═══ ENTRIES PROVIDED
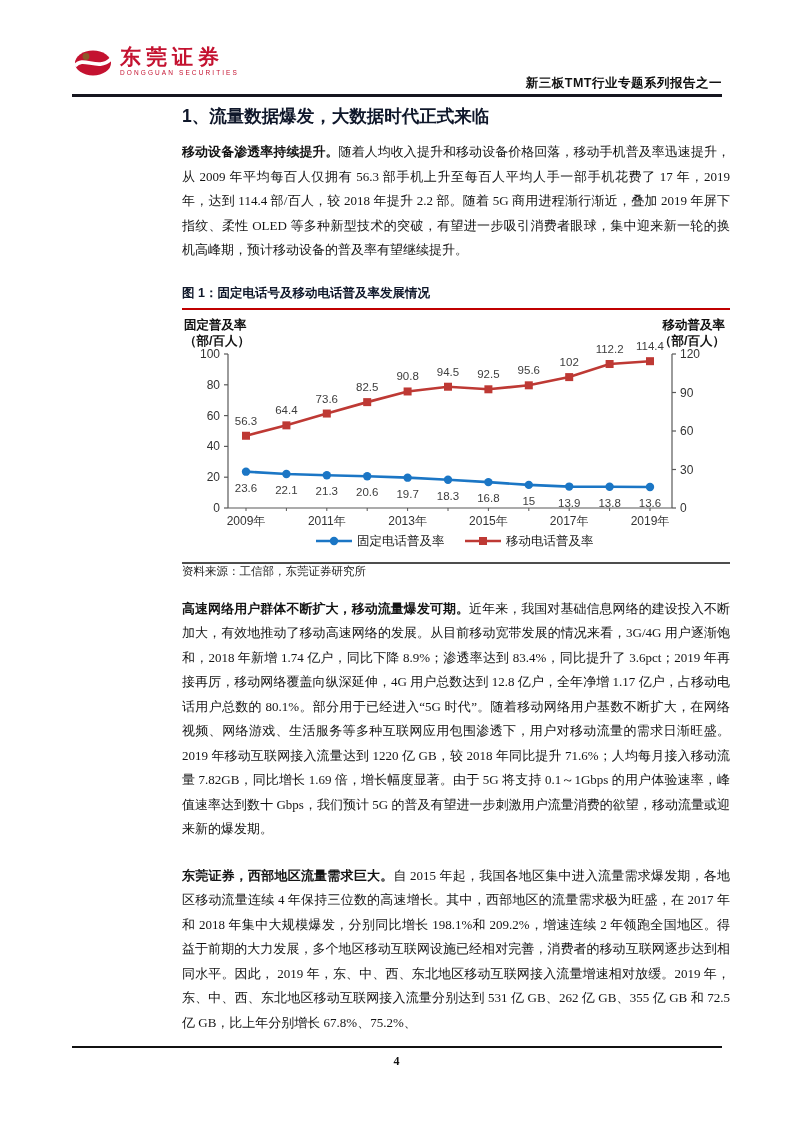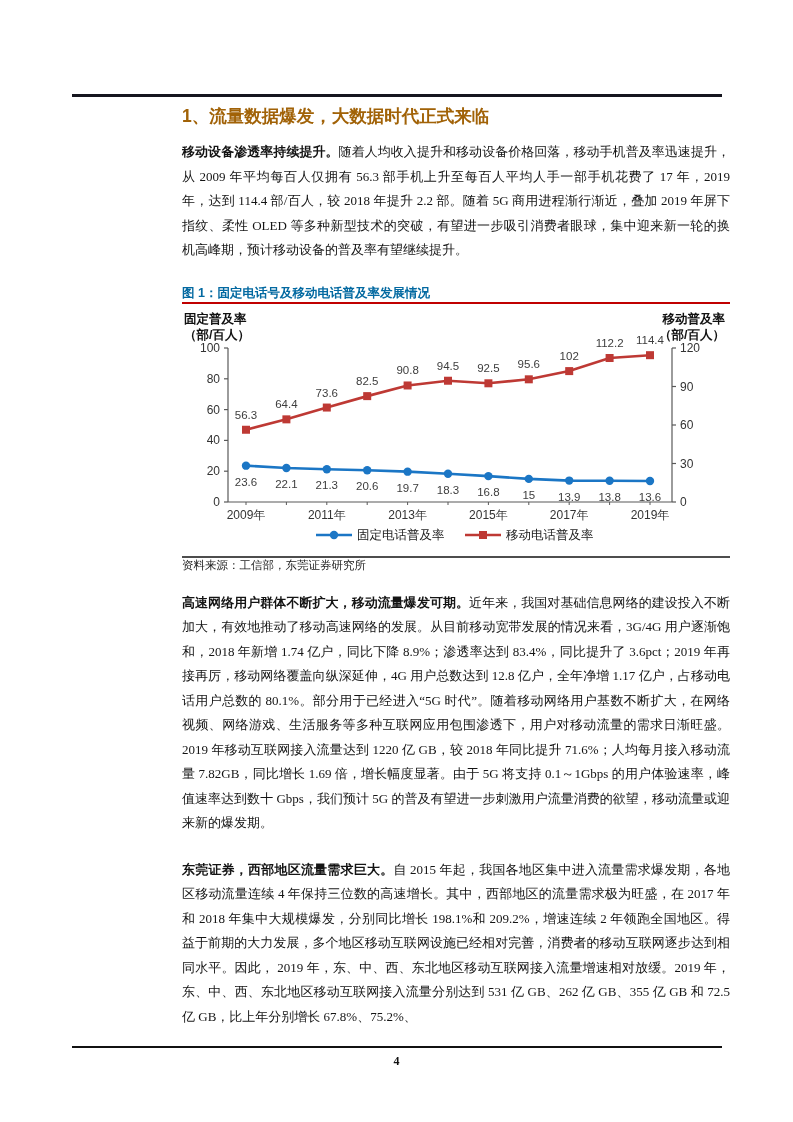--- a/index.html
+++ b/index.html
@@ -11,49 +11,63 @@
   .header { position:absolute; left:72px; top:44px; width:650px; height:50px; }
   .logo-block { position:absolute; left:2px; top:2px; display:flex; align-items:flex-start; }
   .logo-icon { margin-right:8px; margin-top:2px; }
   .logo-cn { font-family:"Liberation Serif",serif; font-weight:bold; font-size:21px; color:#C41230; letter-spacing:5px; line-height:22px; }
   .logo-en { font-family:"Liberation Sans",sans-serif; font-size:6.5px; color:#C41230; letter-spacing:2.1px; margin-top:1px; }
   .report-series { position:absolute; right:0; bottom:2px; font-family:"Liberation Sans",sans-serif; font-weight:bold; font-size:12.5px; color:#111; letter-spacing:0.5px; }
   .header-rule { position:absolute; left:72px; top:94px; width:650px; height:0; border-top:3px solid #16161f; }
 
   
   .content { position:absolute; left:182px; top:104px; width:548px; }
-  h1.doc-title { font-family:"Liberation Sans",sans-serif; font-size:17.5px; font-weight:bold; color:#a16207; margin:0 0 12px 0; line-height:24px; }
+  h1.doc-title { font-family:"Liberation Sans",sans-serif; font-size:17.5px; font-weight:bold; color:#0f172a; margin:0 0 12px 0; line-height:24px; }
   h2.doc-subtitle { font-family:"Liberation Sans",sans-serif; font-size:15.5px; font-weight:bold; color:#101010; margin:0 0 24px 0; line-height:22px; }
   .h2-num { color:#17375E; margin-right:6px; }
   p.para { font-size:13px; line-height:24.5px; text-align:justify; margin:0 0 22px 0; }
   p.para .lead { font-weight:bold; font-family:"Liberation Sans",sans-serif; }
 
   
   figure.fig { margin:0 0 18px 0; padding:0; }
-  figcaption.fig-caption { font-family:"Liberation Sans",sans-serif; font-weight:bold; font-size:12.5px; color:#0369a1; border-bottom:2px solid #C00000; }
+  figcaption.fig-caption { font-family:"Liberation Sans",sans-serif; font-weight:bold; font-size:12.5px; color:#0f172a; padding-bottom:6px; border-bottom:2px solid #C00000; }
   .chart-wrap { padding-top:6px; }
   .fig-bottom-rule { border-top:2px solid #4d4d4d; margin-top:2px; }
   .fig-source { font-family:"Liberation Sans",sans-serif; font-size:11.5px; color:#222; padding-top:0; }
 
   
   .tick   { font:12px "Liberation Sans",sans-serif; fill:#333; }
   .xlabel { font:12px "Liberation Sans",sans-serif; fill:#333; }
   .dlabel { font:11.5px "Liberation Sans",sans-serif; fill:#3d3d3d; }
   .axis-title { font:bold 12.5px "Liberation Sans",sans-serif; fill:#111; }
   .legend { font:12.5px "Liberation Sans",sans-serif; fill:#222; }
 
   
   .footer-rule { position:absolute; left:72px; top:1046px; width:650px; border-top:2.5px solid #111; }
   .page-number { position:absolute; left:0; top:1054px; width:793px; text-align:center; font-size:12px; font-weight:bold; color:#111; font-family:"Liberation Serif",serif; }
 </style>
 </head>
 <body>
 
 <div class="page">
 
+  <div class="header">
+    <div class="logo-block">
+      <svg class="logo-icon" width="38" height="30" viewBox="0 0 38 30">
+        <ellipse cx="19" cy="15" rx="18" ry="12.5" fill="#C41230"></ellipse>
+        <path d="M1,18 C9,7 24,24 37,11" stroke="#ffffff" stroke-width="3.6" fill="none"></path>
+        <circle cx="12" cy="8.5" r="3.4" fill="#8B5A2B"></circle>
+      </svg>
+      <div>
+        <div class="logo-cn">东莞证券</div>
+        <div class="logo-en">DONGGUAN SECURITIES</div>
+      </div>
+    </div>
+    <div class="report-series">新三板TMT行业专题系列报告之一</div>
+  </div>
   <div class="header-rule"></div>
 
   <div class="content">
 
     <h1 class="doc-title">1、流量数据爆发，大数据时代正式来临</h1>
 
 
     <p class="para"><span class="lead">移动设备渗透率持续提升。</span><span>随着人均收入提升和移动设备价格回落，移动手机普及率迅速提升，从 2009 年平均每百人仅拥有 56.3 部手机上升至每百人平均人手一部手机花费了 17 年，2019 年，达到 114.4 部/百人，较 2018 年提升 2.2 部。随着 5G 商用进程渐行渐近，叠加 2019 年屏下指纹、柔性 OLED 等多种新型技术的突破，有望进一步吸引消费者眼球，集中迎来新一轮的换机高峰期，预计移动设备的普及率有望继续提升。</span></p>
 
     <figure class="fig">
══════
ACTIVITY:
Which of the lines above carry the string "figure"? Pick them out and copy them.

RESULT BELOW:
   figure.fig { margin:0 0 18px 0; padding:0; }
     <figure class="fig">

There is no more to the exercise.